Intonazione un po’ esitante nell’attacco e falsetto flebile, ma poi la voce esplode nel ritornello che sembra un incrocio fra gli Abba e qualche pompatissimo auto tune in puro beat Avicii. E così – diciamo come da previsioni, Conchita Wurst, la barbuta drag queen austriaca con la sua «araba fenice» dal trip Studio 54, ha sbancato l’Eurofestival sabato notte, portandosi dietro però una sequenza infinita di polemiche.

Accolta come una madonna in patria, con tanto di benedizione da parte del presidente Heinz Fischer per una vittoria che mai aveva visto trionfare nessun artista proveniente dall’ex culla dell’impero al festival del kitsch per antonomasia, l’acclamazione di Conchita ha suscitato oltre cortina un vespaio di dichiarazioni e insulti.

Il problema è che essere artisti transessuali non è ancora una condizione accettata nel resto d’Europa. Figurarsi nella Russia anti-gay di Putin che nel trionfo in puro stile camp di Copenaghen, ha visto un attacco diretto verso il paese – oltretutto la nazione più di ogni altra supporter dell’Eurocontest con un’audience impressionante. Anzi, l’attacco era stato preventivo, con petizioni a raffica per impedire la partecipazioni alla kermesse danese di Tom Neuwirth, il vero nome del cantante, da parte di un gruppo di genitori terrorizzati dall’idea che i figli potessero diventare «succubi di una sodomia lussuriosa». Ancor più pesante Vladimir Zhirinovski, nazionalista destrorso, che ha dichiarato: «È la fine dell’Europa. Loro non hanno più uomini e donne hanno ’questo’».

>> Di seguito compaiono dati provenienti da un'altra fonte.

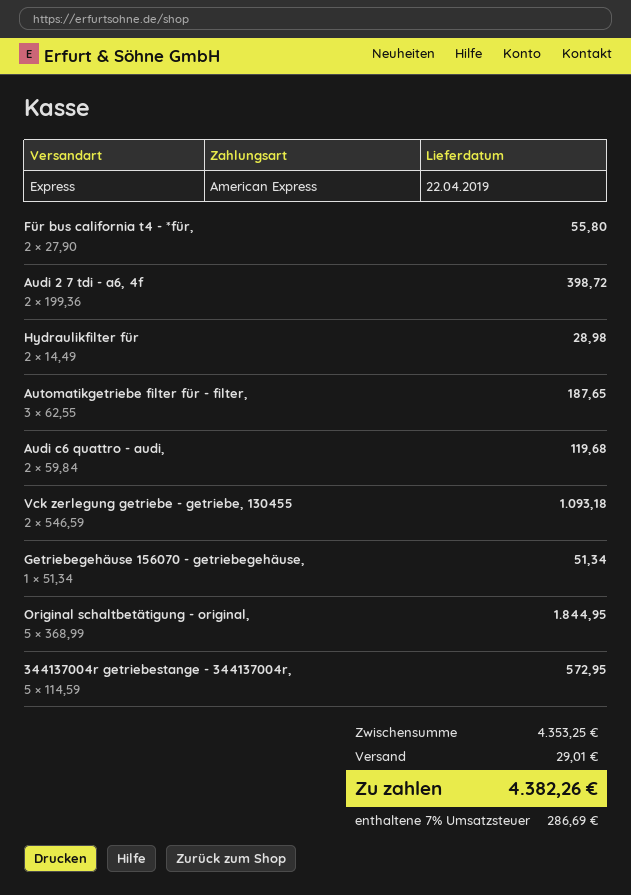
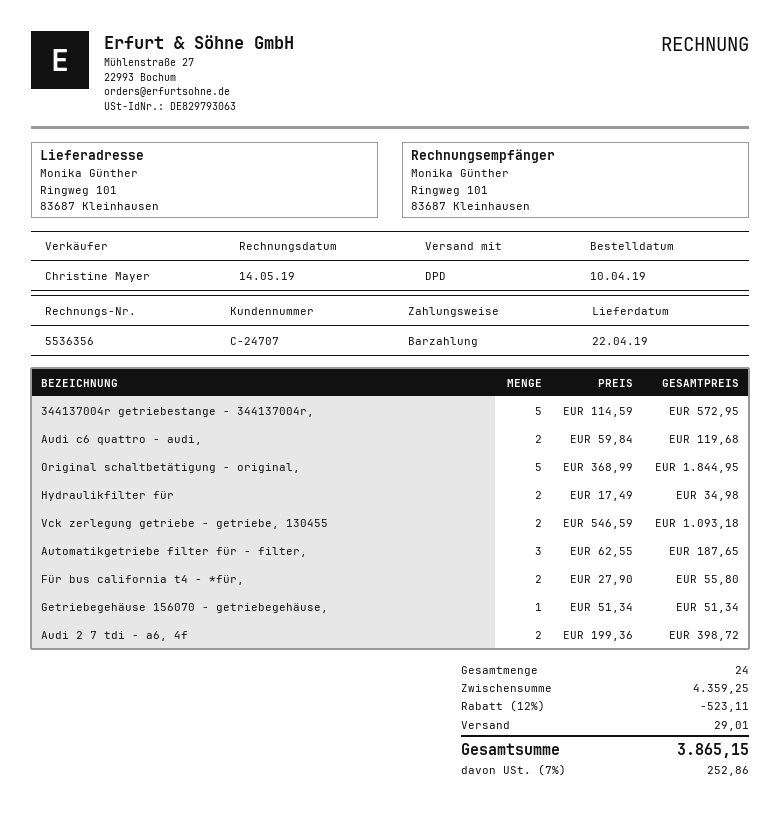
payment method: American Express -> cash
shipping method: express -> DPD
Hydraulikfilter für: 2 x 14.49 = 28.98 -> 2 x 17.49 = 34.98
subtotal: 4353.25 -> 4359.25
discount: none -> 12% = 523.11
tax: 7% = 286.69 -> 7% = 252.86
total: 4382.26 -> 3865.15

Ma la bella Conchita (dotata da madre natura e da qualche infallibile chirurgo plastico…) con la sua canzone – e va detto rispetto agli abominii partoriti nel corso di decine e decine di edizioni, Rise Like a Phoenix, una sua dignità radiofonica la mantiene, si difende da sola sul suo profilo facebook: «Mi sono sempre dovuta confrontare con la discriminazione» e poco si cura degli insulti. Ha vinto, come sottolinea Vladimir Luxuria: «Perché è una figura nuova. Ha scelto anche un nome d’arte che unisce il maschile e il femminile». «Un tempo – chiosa l’ex onorevole – le donne barbute erano fenomeni da baraccone. Conchita le ha riscattate tutte..».